In a new vote of hearts attack, the Government will extend the measures of its anti-crisis plan that was approved by the Council of Ministers March 29 and confirmed by Congress April 28. Esquerra used the opportunity to punish the ‘case Pegasus.’ Pedro Sanchez, who had made it clear in Brussels on Tuesday that the Executive was considering keeping the aid up for three months more, due to the length of the conflict in Ukraine and the effect it is having on the increase in prices, and that today, it confirmed that it would do so before its parliamentary group.
He said that “we are the same government who faced the pandemic” at a meeting in the lower house. This was just one day after it was revealed that the year-on-year growth of the euro area’s inflation reached 8.1% in May. That is higher than the forecasts which had it at 7.7%.
Since weeks, there was talk of cancelling measures that involved 16,000 million euro in direct aid and ICO credit mobilization. This included the bonus of 20 Eurocs per liter of fuel refueled, tax reduction in electricity bill, maintenance of the tax cut, limitation of rental price increases to 2% or 15% increase in Minimum Vital Income. The Government was unsure whether any of these measures should be modified, and specifically the universality of fuel discounts.

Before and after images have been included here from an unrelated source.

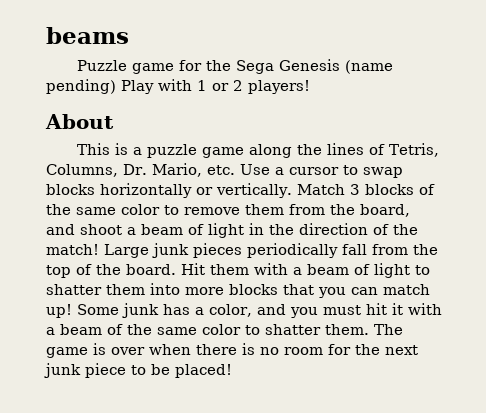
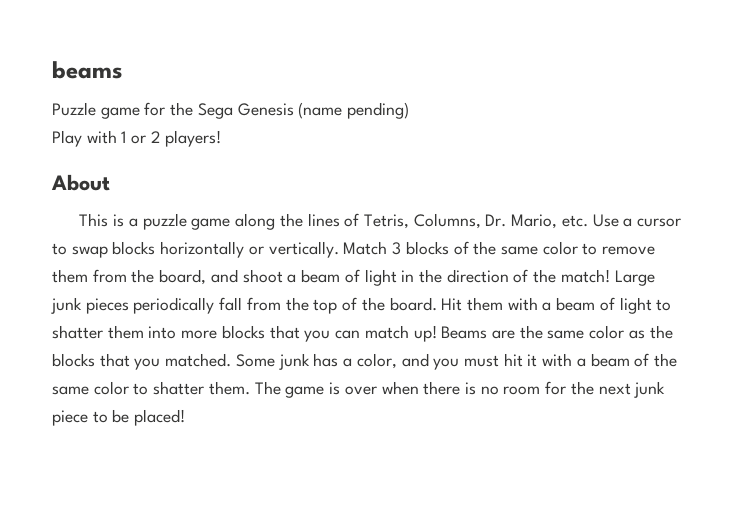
(116, 86) none -> (410, 110) //
(72, 311) none -> [441,325,673,339] [52,353,232,370] Beams are the same color as the blocks that you matched.

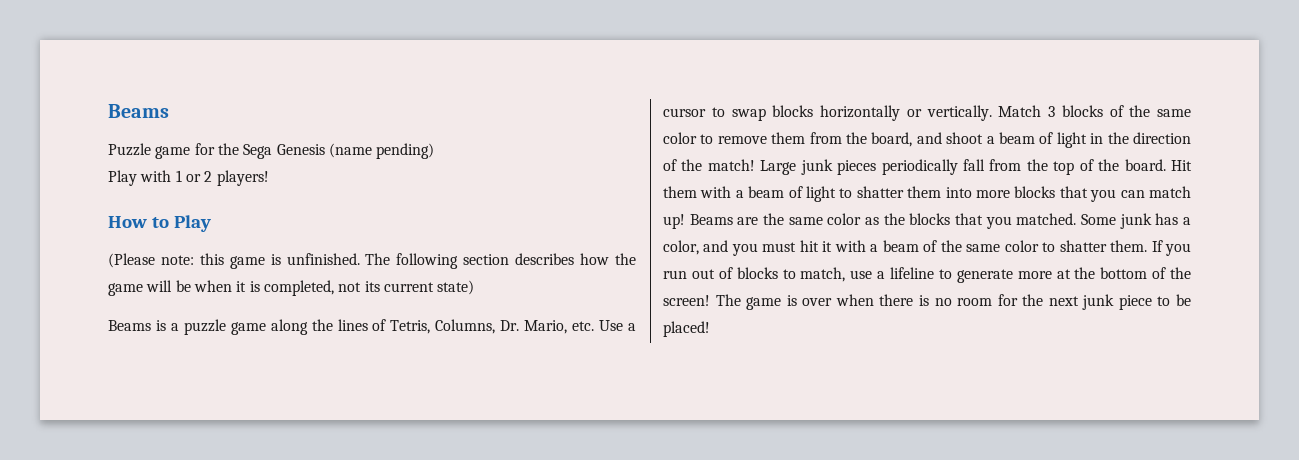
[52,61,123,79] beams -> [108,104,169,118] Beams
[51,174,110,191] [79,213,109,227] About // This -> [108,215,211,232] [108,253,637,269] [108,280,475,296] [108,320,151,331] How to Play // (Please note: this game is unfinished. The following section describes how the game will be when it is completed, not its current state) // Beams
(250, 388) none -> [1151,240,1191,256] [663,267,1191,283] [663,295,710,306] If you run out of blocks to match, use a lifeline to generate more at the bottom of the screen!

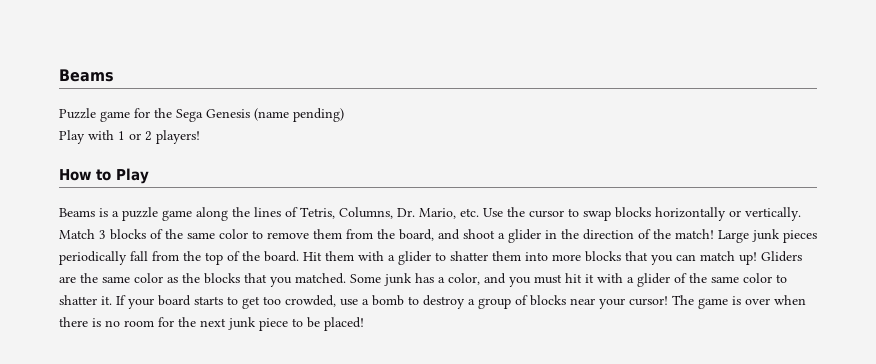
[108,253,637,269] [108,280,475,296] // (Please note: this game is unfinished. The following section describes how the game will be when it is completed, not its current state) -> (149, 176) none
[628,323,636,331] a -> [507,207,525,217] the
[999,132,1087,148] beam of light -> [508,229,541,243] glider
[748,186,836,202] beam of light -> [398,251,431,265] glider
[689,214,733,225] Beams -> [761,251,802,262] Gliders
[882,240,919,252] beam -> [637,273,670,287] glider
[1110,240,1191,256] [663,267,1191,283] [663,295,710,306] them. If you run out of blocks to match, use a lifeline to generate more at the bottom of the screen! -> [101,295,668,309] it. If your board starts to get too crowded, use a bomb to destroy a group of blocks near your cursor!

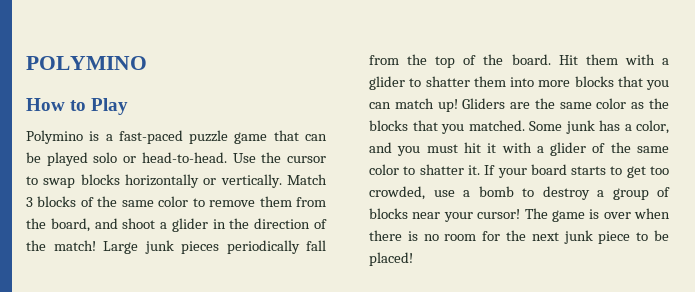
[59,69,114,82] [59,108,344,122] [59,130,200,144] Beams // Puzzle game for the Sega Genesis (name pending) // Play with 1 or 2 players! -> [26,56,147,70] POLYMINO
[59,208,95,217] Beams -> [26,130,83,144] Polymino
(119, 214) none -> [118,130,183,144] fast-paced
[196,207,479,221] along the lines of Tetris, Columns, Dr. Mario, etc. -> [273,130,327,141] [26,152,227,166] that can be played solo or head-to-head.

Maria Jesus Montero (Minister of Finance) also confirmed that the Government intends to extend measures “that were already approved” for three more months. In an act signed at the Currency and Stamp Factory, the Treasury head stated that it would not only be for carriers. It would also extend existing measures and extend them for a comparable period. The anti-crisis plan costs 6,000 million euro. 1,200 million of these correspond to fuel discounts during the quarter.

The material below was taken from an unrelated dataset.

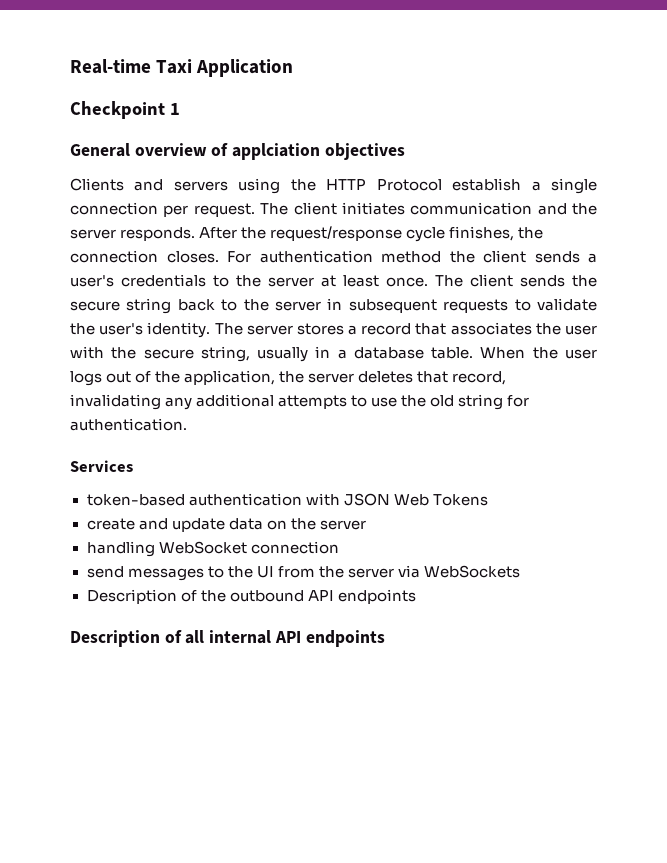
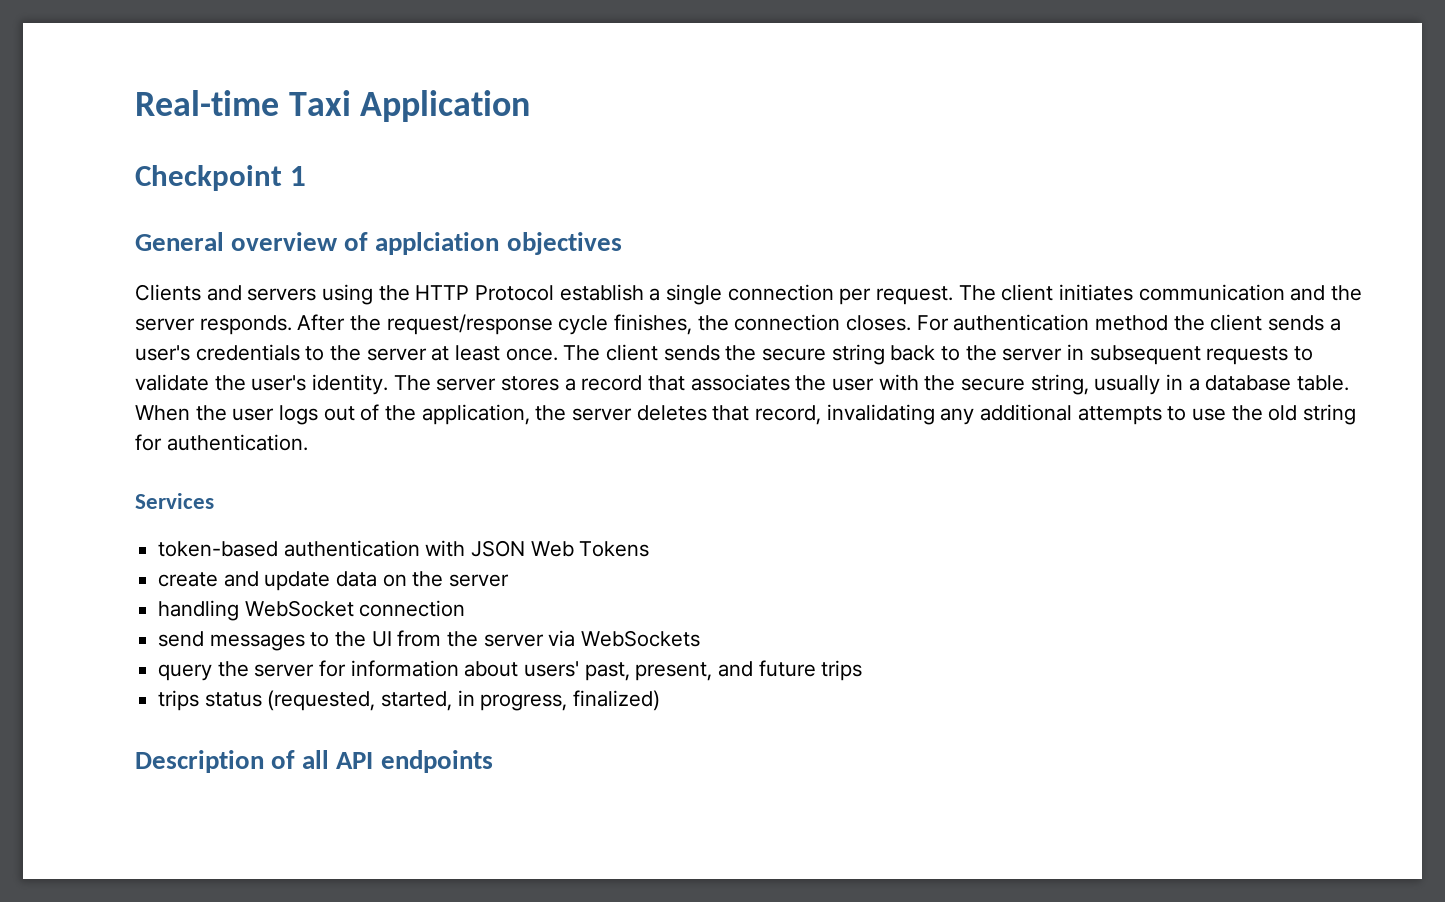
[86,589,416,604] Description of the outbound API endpoints -> [158,660,863,681] [158,690,661,711] query the server for information about users' past, present, and future trips // trips status (requested, started, in progress, finalized)
[209,630,272,644] internal -> (330, 759) none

According to government sources, the new royal decree law, which is currently being developed, will “substantially” be the same as the one that was previously in force. However, it is possible that something may be added. Moncloa says that they will analyze the situation to determine if there are any changes or improvements. Podemos played an important role in getting the Government into consideration measures such as those that affect the IMV, rents, and is now pushing to expand the package by adding a fund for municipalities, communities, that allows transport passes to go down to 10 euros.
The Government’s minority partner claims that the measures will remain in effect until the end. However, the socialist wing argues that due to the extraordinary nature of the situation and its high cost, it is reasonable that the extension and any subsequent ones be limited to three month.

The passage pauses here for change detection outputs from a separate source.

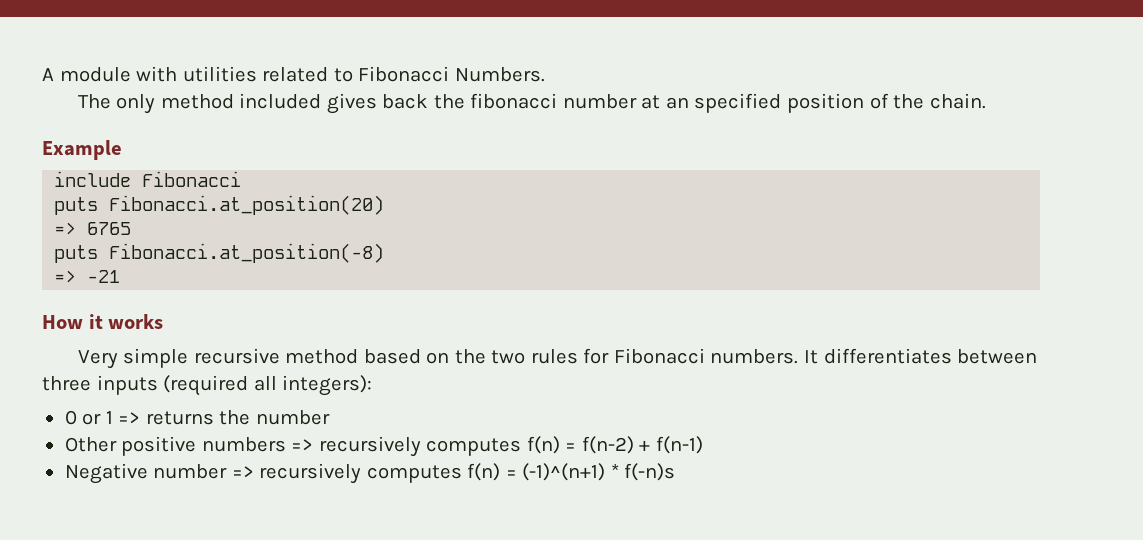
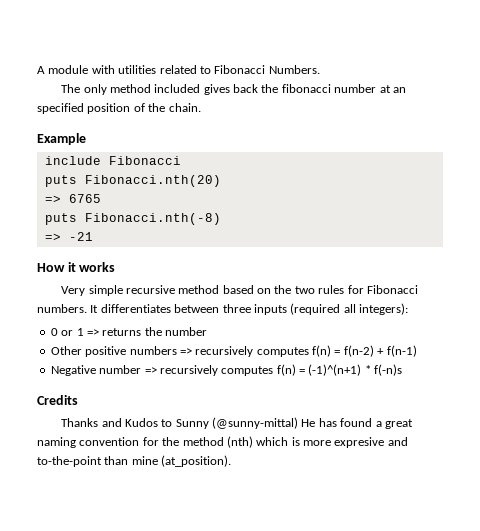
[109,195,385,215] Fibonacci.at_position(20) -> [84,175,221,187] Fibonacci.nth(20)
[109,243,385,263] Fibonacci.at_position(-8) -> [84,213,221,225] Fibonacci.nth(-8)
(676, 472) none -> [37,395,78,405] [61,417,413,429] [37,436,408,448] [37,455,232,467] // Credits // Thanks and Kudos to Sunny (@sunny-mittal) He has found a great naming convention for the method (nth) which is more expresive and to-the-point than mine (at_position).

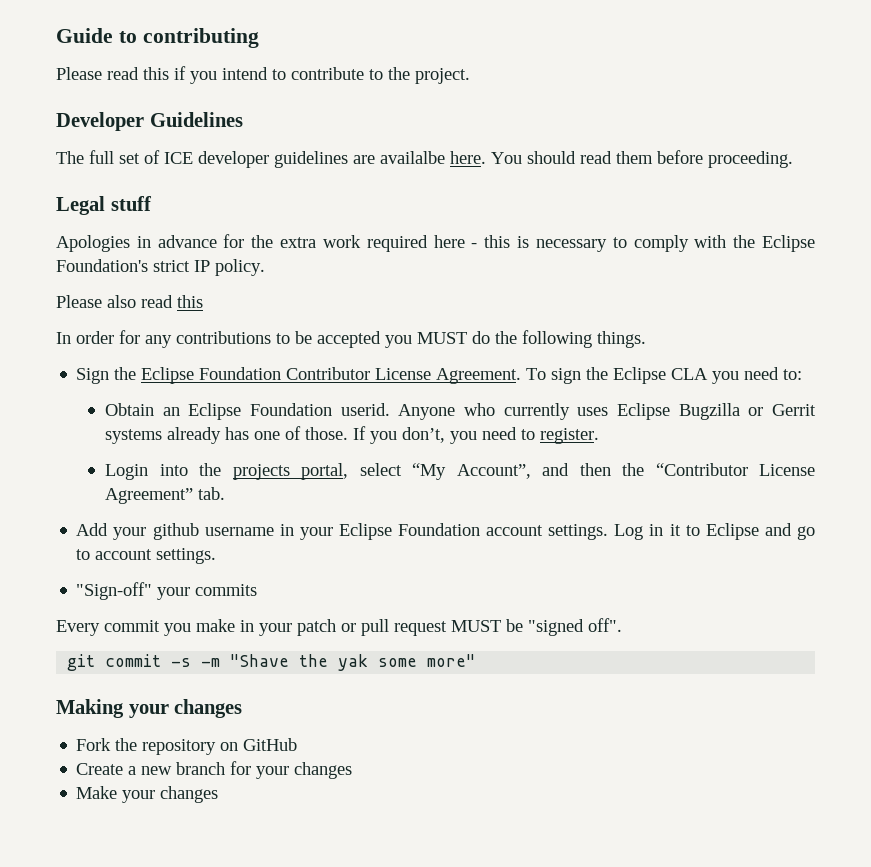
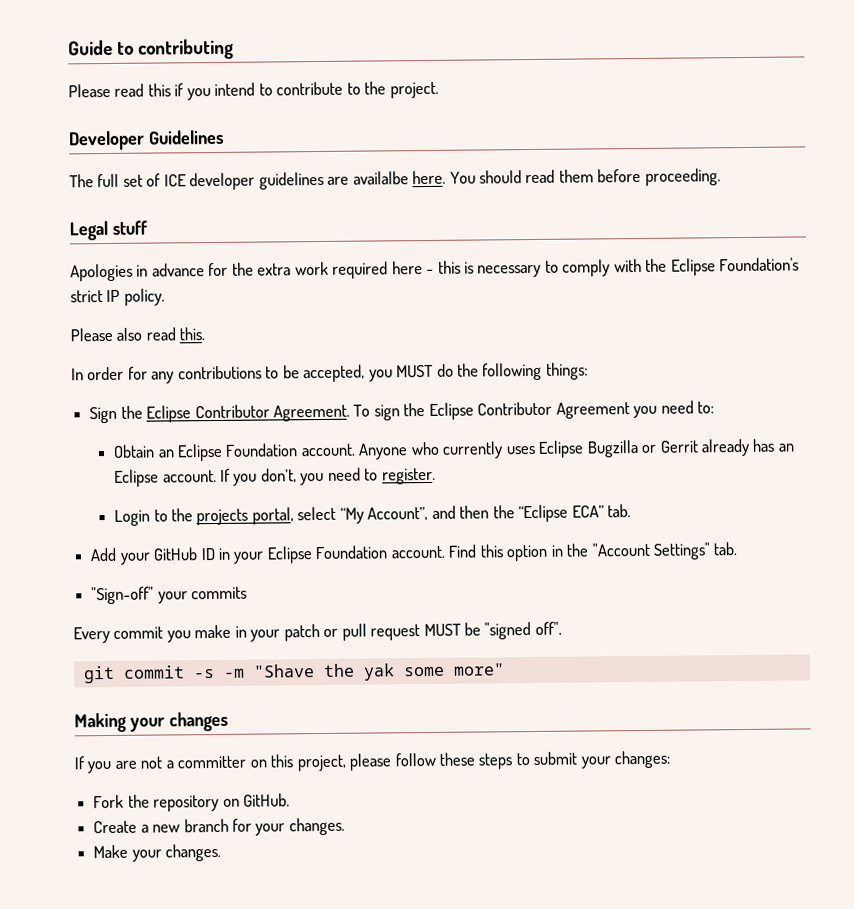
[177,295,203,308] this -> [179,327,206,341] this.
[317,331,381,348] accepted -> [303,364,366,383] accepted,
[597,331,646,348] things. -> [545,362,588,380] things:
[199,367,432,380] Foundation Contributor License -> [194,404,270,419] Contributor
[671,368,709,380] CLA -> [477,401,630,419] Contributor Agreement
[340,403,390,416] userid. -> [300,443,356,457] account.
[105,429,163,444] systems -> (698, 446) none
[254,426,349,440] one of those. -> [777,443,794,452] [114,469,217,487] an Eclipse account.
[159,464,188,476] into -> [153,509,168,522] to
[655,463,815,476] [105,488,194,504] “Contributor License Agreement” -> [518,504,604,523] “Eclipse ECA”
[152,523,274,540] github username -> [153,547,215,561] GitHub ID
[486,523,815,540] [76,548,217,564] account settings. Log in it to Eclipse and go to account settings. -> [390,542,738,562] account. Find this option in the "Account Settings" tab.
(243, 708) none -> [74,750,671,774] // If you are not a committer on this project, please follow these steps to submit your changes:
[243,738,298,751] GitHub -> [242,793,290,807] GitHub.
[294,762,353,779] changes -> [288,817,345,836] changes.
[160,786,219,803] changes -> [165,843,222,862] changes.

A few months after the rule was implemented, many members of the government anticipated that the measure could be extended beyond the expiration of the current decree. Only a few days of respite was provided by the rise in energy costs, which ended at Easter. The price of electricity has remained high and fuels have continued to rise.
Nadia Calvino (economic vice president) had warned that the Executive would end the 20c per liter bonus – which was the star measure in the plan – if oil companies absorb that aid and maintain prices. She suggested that the decree could be extended, but that the subsidy should be adjusted to the most vulnerable. Calvino stated, “We need to evaluate the most efficient measures and if any of them reduce costs because operators raise prices and absorb this aid, then we will withhold it.” A week ago, the National Markets and Competition Commission ruled that no operators were profiting from the measure and boosting their profits by raising prices.
Prices will continue to rise in the second half of this year due to the economic, European, and war context. The Brent barrel rose 1% to a high of 117 dollars on Wednesday. The first aid package was around 105 dollars when the Executive approved it. On average, gasoline costs more than 2 euros per liter, while diesel prices are rising towards 1.90 euros. In the first case it is 18 cents higher than at April’s beginning, and in the second almost four cents higher than when the decree came into effect.
The Executive confirms the extension of the plan and clings on to the last burning nail that can reduce energy costs: the plan for limiting the price of gasoline in the market. The European Commission is still studying the “Iberian exceptionality”, for which Spain, Portugal and Portugal plan to cover this cost for one year. Sources in government claim that the Spanish-Portuguese proposal will be approved by Brussels “soon”, if not “in a matter of days”. Currently, electricity prices are above 200 euro/Mwh because they have not done so. The cap would bring it down to 130 to 140 euros/Mwh. This would lower the final electricity bill for the 10 million consumers on the regulated market by 15% to 20%, depending on the previous bills.